What you should do: Line by line, copy the entries exactly, excluding the pictures.

Change detection outputs:
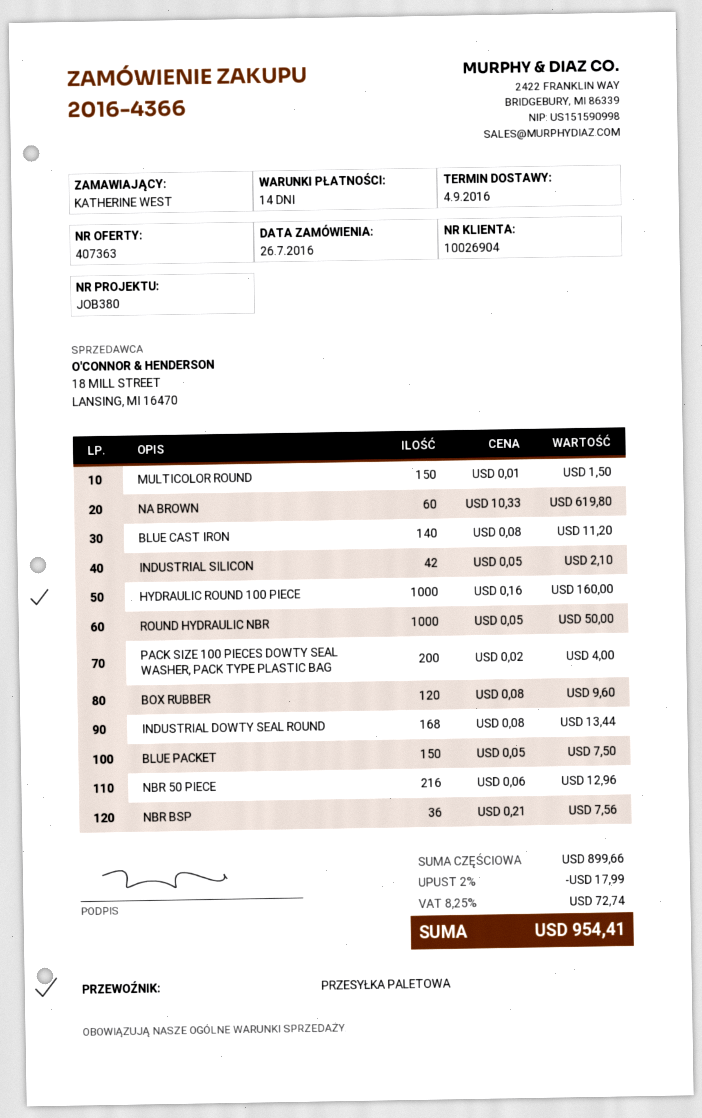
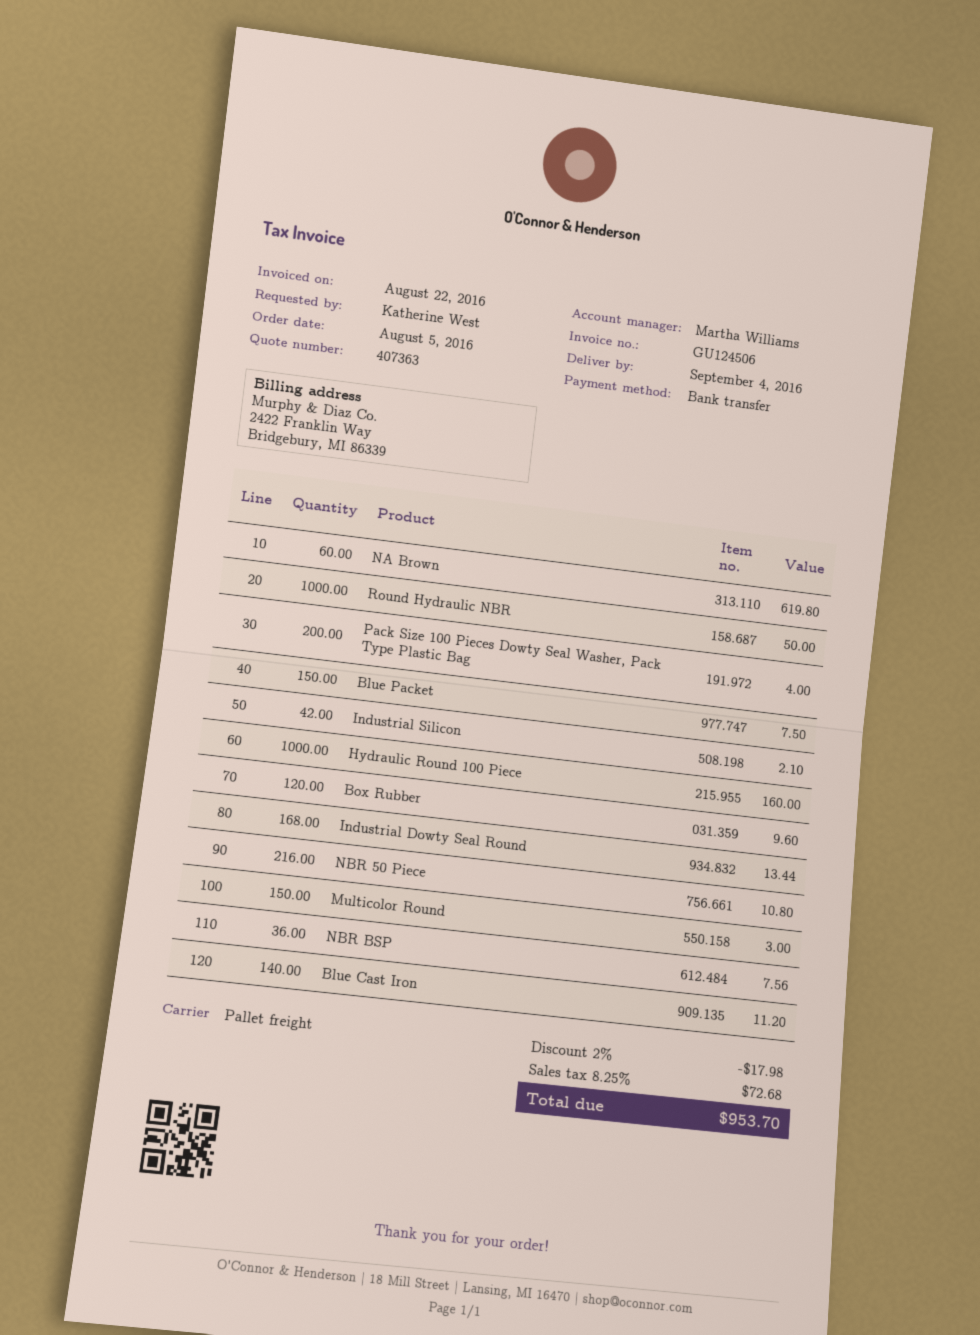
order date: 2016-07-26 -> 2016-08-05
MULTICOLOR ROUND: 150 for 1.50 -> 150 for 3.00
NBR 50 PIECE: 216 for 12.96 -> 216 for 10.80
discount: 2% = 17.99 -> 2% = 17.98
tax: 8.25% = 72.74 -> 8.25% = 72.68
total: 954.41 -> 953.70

Answer box:
order date: 2016-07-26 -> 2016-08-05
MULTICOLOR ROUND: 150 for 1.50 -> 150 for 3.00
NBR 50 PIECE: 216 for 12.96 -> 216 for 10.80
discount: 2% = 17.99 -> 2% = 17.98
tax: 8.25% = 72.74 -> 8.25% = 72.68
total: 954.41 -> 953.70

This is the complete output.